Automated Vulnerability Repair (AVR)
Quick Answer
Automated vulnerability repair (AVR) is the subclass of automated program repair where the input is a vulnerability signal — a CVE, sanitizer report, crash trace, or proof-of-concept exploit — and the output is a patch that must eliminate exploitability while preserving intended behavior. Modern AVR systems are increasingly agentic: they navigate the repository, build, run PoCs, fuzz, and iterate. The defining distinction from generic APR is that success is a security property, not a passing test.

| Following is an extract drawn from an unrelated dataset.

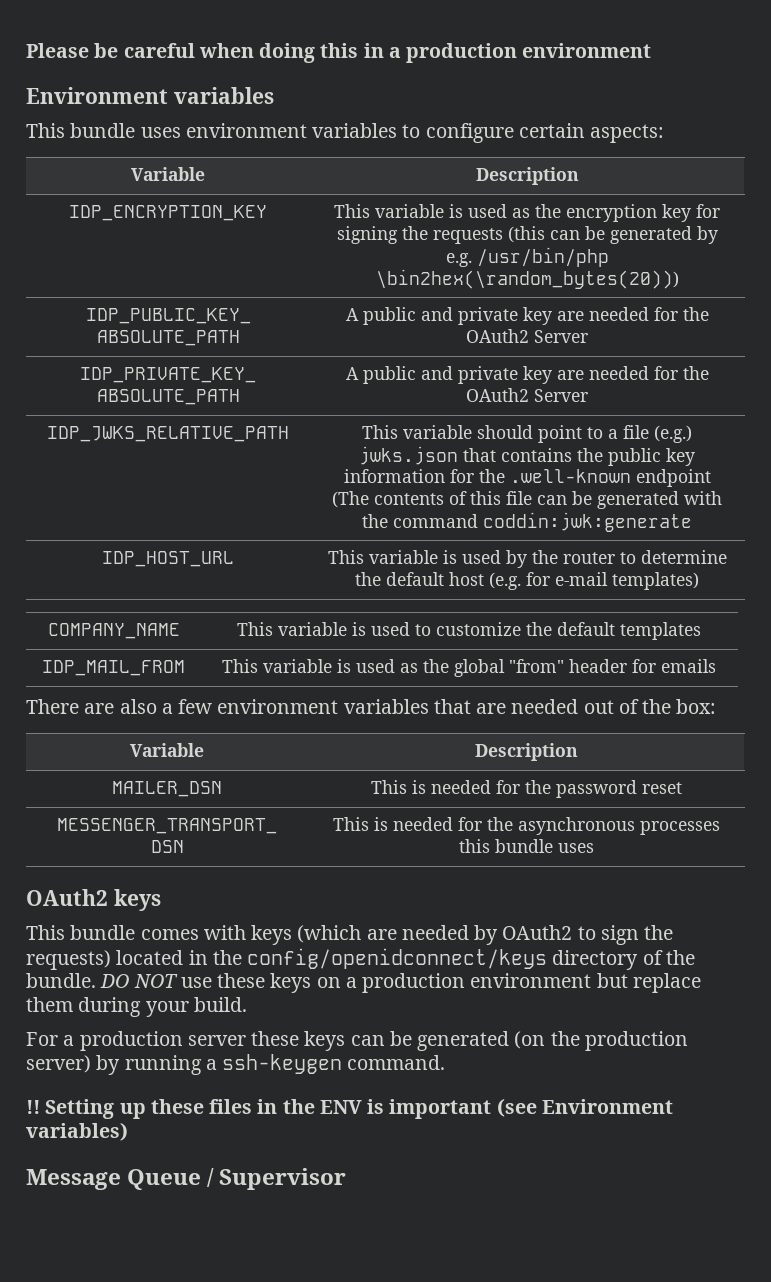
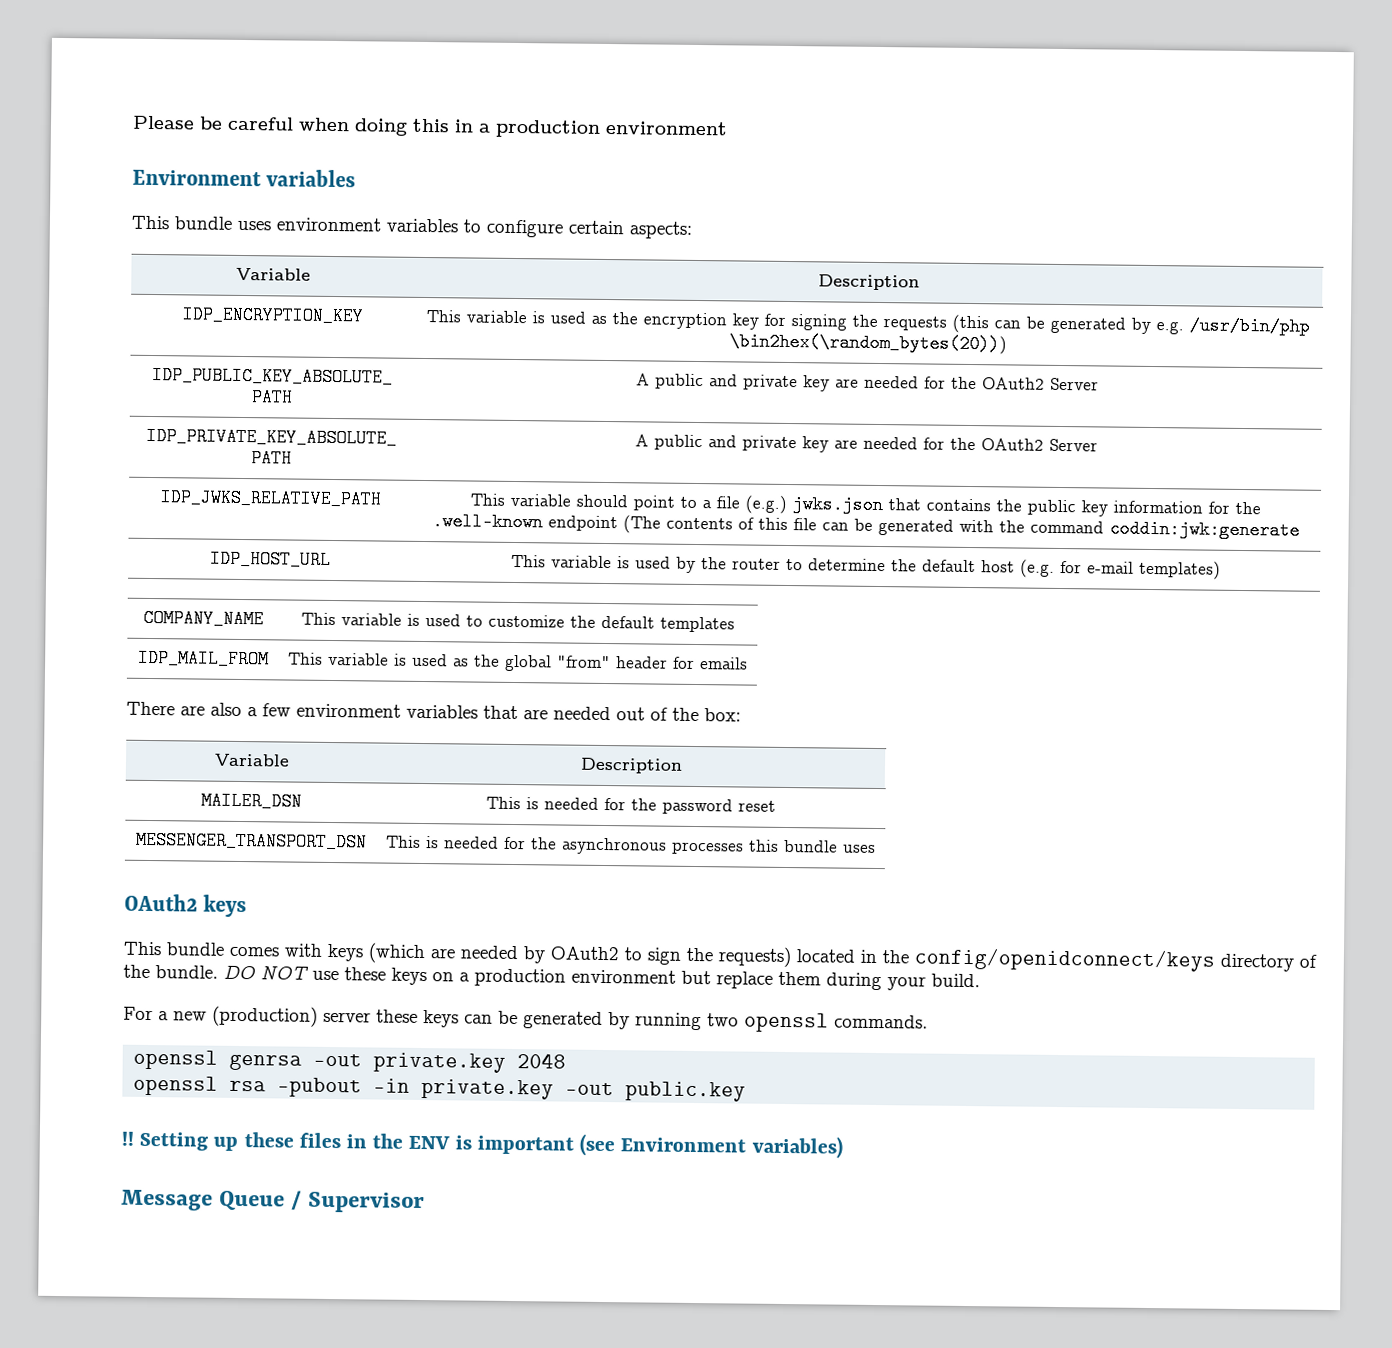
[79,1031,183,1051] production -> [173,1005,318,1027] new (production)
[514,1031,688,1051] [26,1054,446,1075] (on the production server) by running a ssh-keygen command. -> [608,1012,928,1033] [133,1049,567,1073] [133,1075,747,1102] by running two openssl commands. // openssl genrsa -out private.key 2048 // openssl rsa -pubout -in private.key -out public.key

Automated Vulnerability Repair (AVR)
Automated vulnerability repair (AVR) is the subclass of automated program repair (APR) where the input is a vulnerability signal — a CVE, sanitizer report, crash trace, or proof-of-concept exploit — and the output is a patch that must both eliminate exploitability and preserve intended behavior. Modern AVR systems are increasingly agentic: they search the repository, build, run PoCs, fuzz, invoke analyzers, and iterate on candidate patches. The defining distinction from generic APR is the success criterion: a passing test suite is not enough; the patch must hold against the vulnerability signal that triggered repair.
The validation gap is what makes AVR a distinct discipline. A patch that compiles, no longer reproduces the PoC, and passes existing tests can still suppress symptoms, circumvent checks, or fix the wrong root cause — the agentic patch validation paper treats this gap as the central open problem of AVR.